BORDENTOWN CITY: Town to fete a radical lefty on Saturday

By Amber Cox
   BORDENTOWN CITY – The 274th anniversary of the birth of a famous American Revolutionary author and patriot will be celebrated throughout the day on Saturday.
   Thomas Paine, famous for his work “Common Sense” and “Crisis,” never set down roots in one place but owned his only property right in Bordentown. He had a little cottage on Farnsworth Avenue, the site of what is now a dentist office at .
   Doug Palmieri, president of the Thomas Paine Society of Bordentown, said Paine did say at “one period in time that he would rather see his horse, Button, in his own stable or eating the grass in Bordentown than see all the pomp and show of Europe.”
   Paine’s birthday celebration will be a daylong event with a number of special presentations. Beginning at 11 a.m. George Vinter will have a presentation on Colonial toys and games in Old City Hall, 11 Crosswicks St.
   At noon General George Washington, played by Sam Davis, will read excerpts from “Common Sense” and “Crisis” in front of the Friends Meeting House, 302 Farnsworth Ave.
   Debbie Cramer will present “Thomas Paine and his Friends in Bordentown” linking Paine with Bordentown genealogy beginning at 12:30 in the Friends Meeting House, 302 Farnsworth Ave.

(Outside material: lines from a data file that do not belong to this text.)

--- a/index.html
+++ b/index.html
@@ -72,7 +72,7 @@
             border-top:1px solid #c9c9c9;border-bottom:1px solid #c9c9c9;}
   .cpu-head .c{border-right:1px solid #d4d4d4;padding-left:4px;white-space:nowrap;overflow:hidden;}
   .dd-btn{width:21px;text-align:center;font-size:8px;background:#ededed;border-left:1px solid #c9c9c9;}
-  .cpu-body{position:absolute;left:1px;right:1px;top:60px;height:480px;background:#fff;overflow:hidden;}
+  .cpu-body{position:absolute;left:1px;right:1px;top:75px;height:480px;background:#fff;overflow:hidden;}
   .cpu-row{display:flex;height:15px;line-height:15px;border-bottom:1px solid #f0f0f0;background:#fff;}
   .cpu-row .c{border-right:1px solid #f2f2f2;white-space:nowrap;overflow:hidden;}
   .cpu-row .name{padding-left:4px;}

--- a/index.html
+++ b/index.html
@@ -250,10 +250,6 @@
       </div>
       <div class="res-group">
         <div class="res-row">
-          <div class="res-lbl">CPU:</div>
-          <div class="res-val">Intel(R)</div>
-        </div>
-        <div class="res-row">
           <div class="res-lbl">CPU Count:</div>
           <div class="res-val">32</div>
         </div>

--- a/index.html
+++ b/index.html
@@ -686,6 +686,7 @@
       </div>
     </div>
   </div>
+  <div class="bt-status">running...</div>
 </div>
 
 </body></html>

   James Burkhalter and “The Practitioners of Musick” will present the music of the Colonial period in Christ Episcopal Church, 130 Prince St., at 2 p.m.

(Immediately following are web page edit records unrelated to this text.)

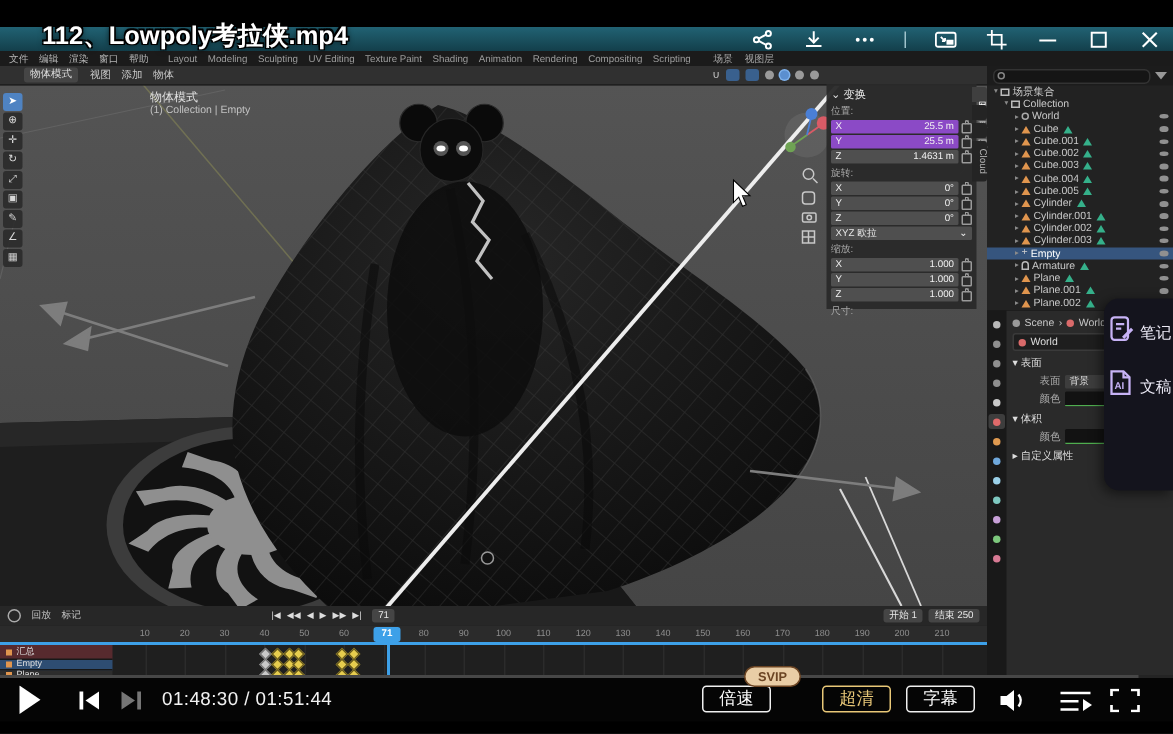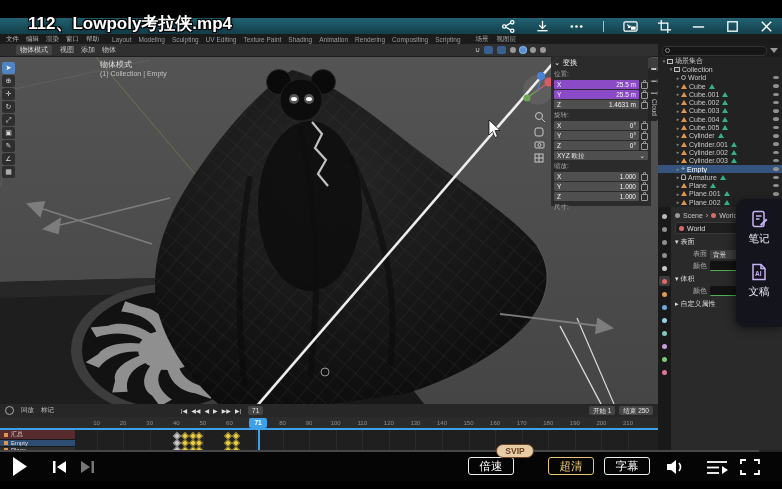--- a/index.html
+++ b/index.html
@@ -122,7 +122,7 @@
   .sidefloat{position:absolute;right:0;top:199px;width:46px;height:118px;background:#14141d;z-index:35;
              border-radius:10px 0 0 10px;display:flex;flex-direction:column;align-items:center;
              padding-top:10px;gap:16px;box-shadow:-2px 2px 8px rgba(0,0,0,.5);}
-  .sitem{display:flex;flex-direction:column;align-items:center;gap:3px;color:#eceaf6;font-size:10.5px;}
+  .sitem{display:flex;align-items:flex-end;gap:3px;color:#eceaf6;font-size:10.5px;}
   
   .seek{position:absolute;left:0;top:450px;width:782px;height:2px;background:#242424;z-index:30;}
   .seekfill{height:100%;background:#474747;}

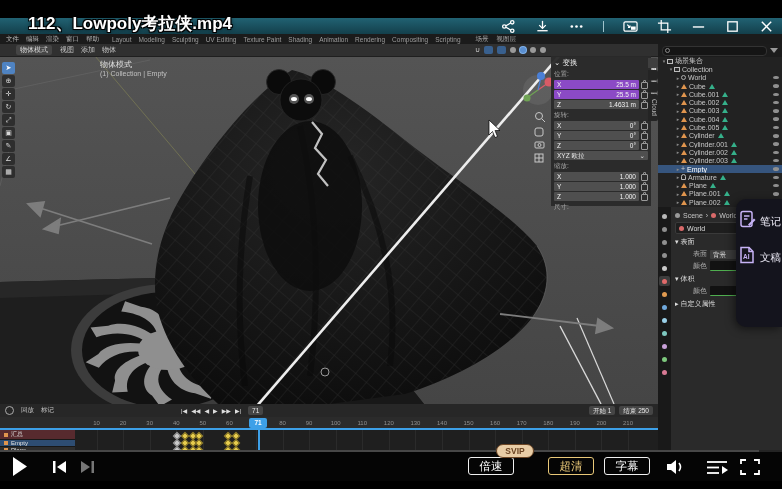--- a/index.html
+++ b/index.html
@@ -815,6 +815,9 @@
         <polygon points="1,1 1,13 10,7" fill="#fff"></polygon>
         <rect x="11.5" y="1" width="2.5" height="12" fill="#fff"></rect>
       </svg>
+    <div class="ctime">
+      <span>01:48:30</span> <span>/</span> <span>01:51:44</span>
+    </div>
     <div class="cbtn" style="left:468px;">倍速</div>
     <div class="svip">SVIP</div>
     <div class="cbtn gold" style="left:548px;">超清</div>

   Finally, there will be tea with Gen. George Washington in Old City Hall at 3:30 p.m. for $8. Mr. Palmieri will also do a presentation on “Paine, Colonial Printing and Bookselling.” An orginal copy of “Common Sense” will also be on display.
   Thomas Paine was born in Thetford, England, in 1737 and later moved to London where he became involved in writing in editing. During his time in London he met Benjamin Franklin, which was “probably the most important thing about that period in his life.”

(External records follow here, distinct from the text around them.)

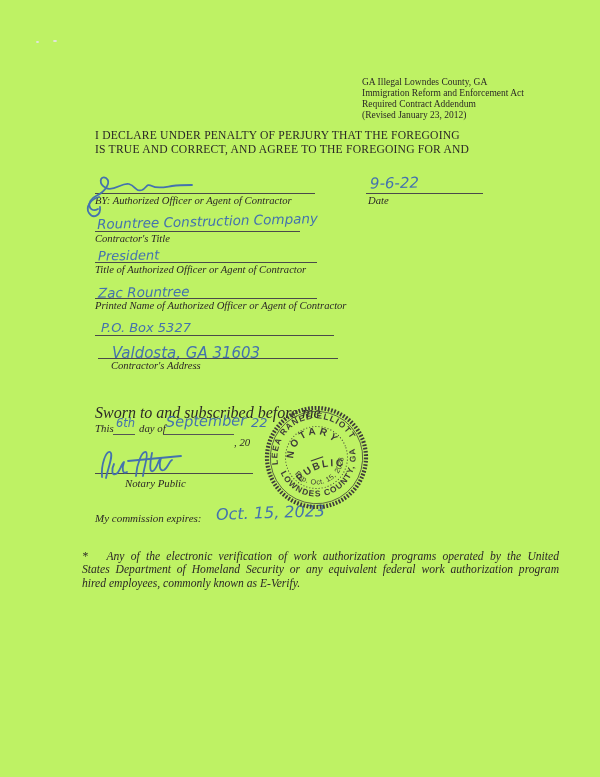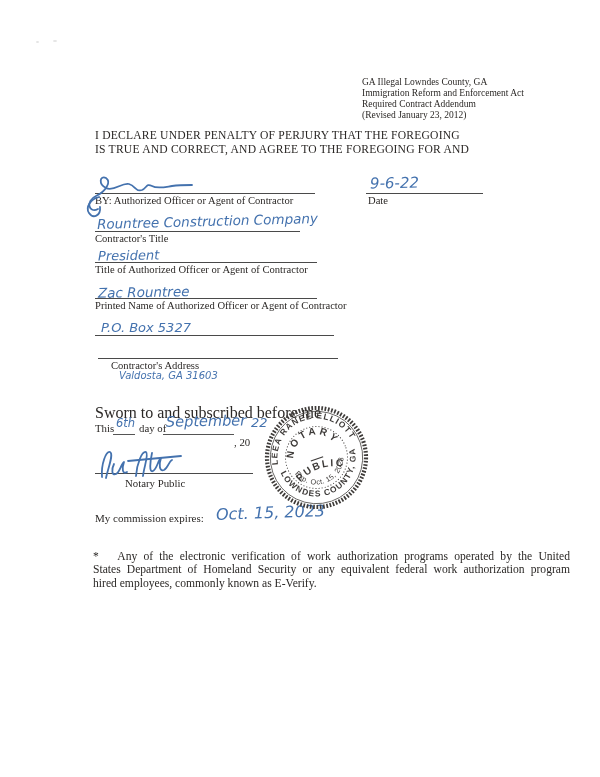--- a/index.html
+++ b/index.html
@@ -4,7 +4,7 @@
 <style>
   html,body{margin:0;padding:0;background:#888;}
   .page{
-    position:relative;width:600px;height:777px;background:#ffffff;
+    position:relative;width:600px;height:777px;background:#bef264;
     font-family:"Liberation Serif", serif;color:#2b2826;overflow:hidden;
     margin:0 auto;
   }

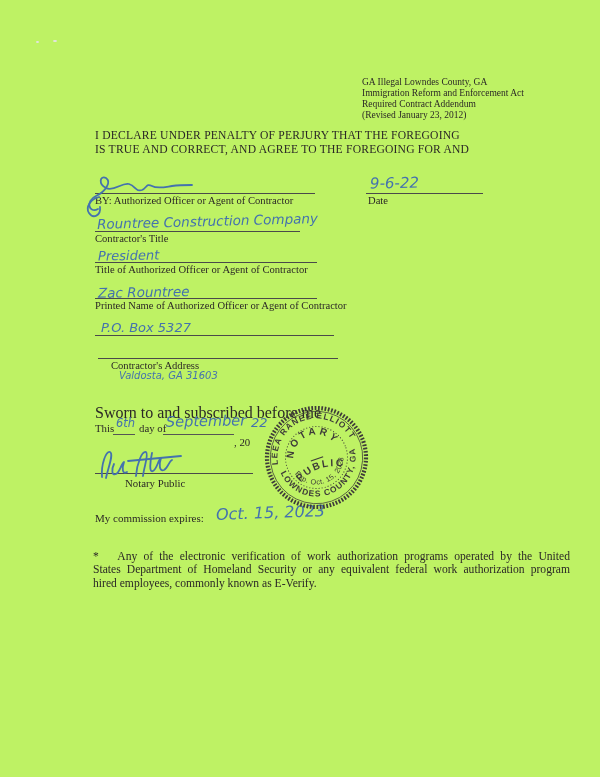--- a/index.html
+++ b/index.html
@@ -11,7 +11,7 @@
   .abs{position:absolute;}
   .hline{font-size:9.5px;line-height:10.9px;}
   .decl{font-size:11.6px;line-height:14.2px;letter-spacing:0.2px;}
-  .label{font-size:10.6px;white-space:nowrap;}
+  .label{font-size:10.6px;white-space:nowrap;font-style:italic;}
   .rule{border-bottom:1px solid #4a4a4a;height:0;}
   .hw{
     font-family:"DejaVu Sans", sans-serif;font-style:italic;

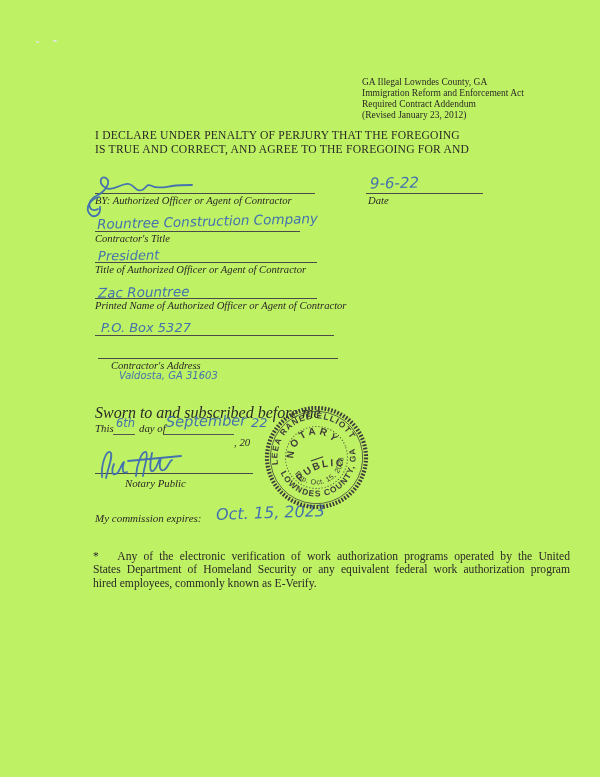--- a/index.html
+++ b/index.html
@@ -63,7 +63,7 @@
 
   <div class="abs hw" style="left:101px;top:320px;font-size:13px;">P.O. Box 5327</div>
   <div class="abs rule" style="left:95px;top:335px;width:239px;"></div>
-  <div class="abs hw" style="left:119px;top:344px;font-size:10px;margin-top:26px;">Valdosta, GA 31603</div>
+  <div class="abs hw" style="left:112px;top:344px;font-size:15px;">Valdosta, GA 31603</div>
   <div class="abs rule" style="left:98px;top:358px;width:240px;"></div>
   <div class="abs label" style="left:111px;top:360px;">Contractor's Address</div>
 

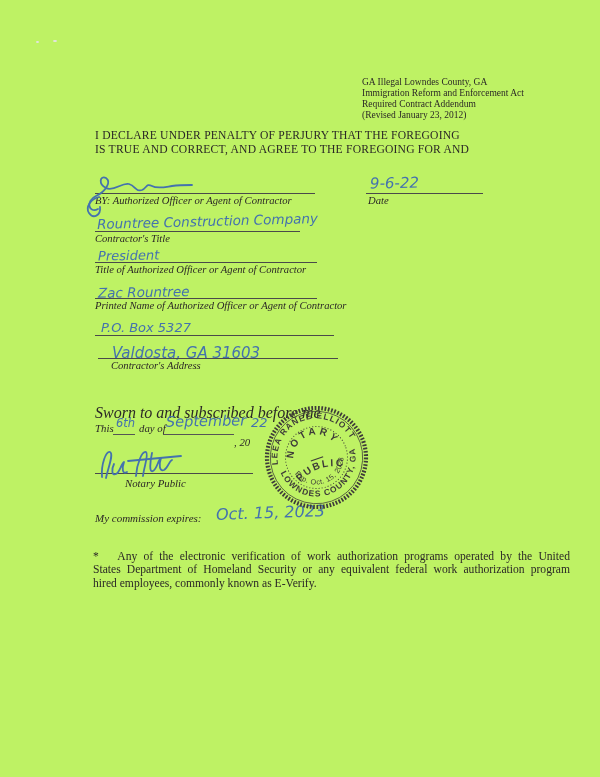--- a/index.html
+++ b/index.html
@@ -124,7 +124,7 @@
     </g>
   </svg>
 
-  <div class="abs foot" style="left:93px;top:550px;">
+  <div class="abs foot" style="left:82px;top:550px;font-style:italic;">
     <div class="jline">*&nbsp;&nbsp;&nbsp;Any of the electronic verification of work authorization programs operated by the United</div>
     <div class="jline">States Department of Homeland Security or any equivalent federal work authorization program</div>
     <div>hired employees, commonly known as E-Verify.</div>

   ”Paine was also sort of attracted to, what we would call today, radical causes, so he got very interested in what was going on with the American colonies,” Mr. Palmieri said.
   But were he alive today, it is not likely that he would be a member of the Tea Party.
   ”He would be one of the left-wingers on MSNBC,” the president of his fan club theorized.
   ”In 1774, he decided to come over here to see what all the hubbub was about. Benjamin Franklin gave him a couple of letters of introduction to friends in Philadelphia, which was good for Thomas Paine because typhoid broke out on the ship on the way over and a bunch of people died.”
   In those days if a ship docked and was known as a plague ship, no one could disembark, according to Mr. Palmieri.
   ”Paine was very sick, in an out of consciousness, but when the port inspectors came on they looked through his stuff and found the letter of introduction from Franklin to some prominent Philadelphians,” he said. “They carried him off the ship and brought him to the prominent Philadelphians who nursed him back to health, otherwise there would have been no Thomas Paine, he probably would have died on the ship.”
   When Paine was healthy he began working for printers and booksellers. Soon after he decided to write a pamphlet in favor of promoting the American cause against the British, called “Common Sense.”
   ”The key thing about ‘Common Sense,’ which made it different from everything else, was that Paine, who was kind of an anti-monarchist, actually brushed away all the arguments about Parliament,” Mr. Palmieri said. “Paine went directly after the king, that was what made that pamphlet so revolutionary. He blamed the king.”
   ”Common Sense” was printed in January of 1776 and “was an immediate sensation.”
   ”The First Continental Congress was meeting in Philadelphia at that time so the first run sold out almost immediately,” Mr. Palmieri said. “We know that, the very first printing, virtually everyone in the First Continental Congress read it and they sent it home with instructions. That’s kind of the way that Americans got their news, as it were, in those days. They passed things around.”
   It was estimated that in the first three months there were over 100,000 copies of the pamphlet in print.
   ”In one of the greatest publishing and promotional coincidences of all time, the same day that ‘Common Sense’ hit the bookstores, a copy of King George’s speech to Parliament, which had been given at the very end of October, reached the Colonies,” Mr. Palmieri said. “In it George III was very, very critical. It was almost as though ‘Common Sense’ were an answer to that speech.”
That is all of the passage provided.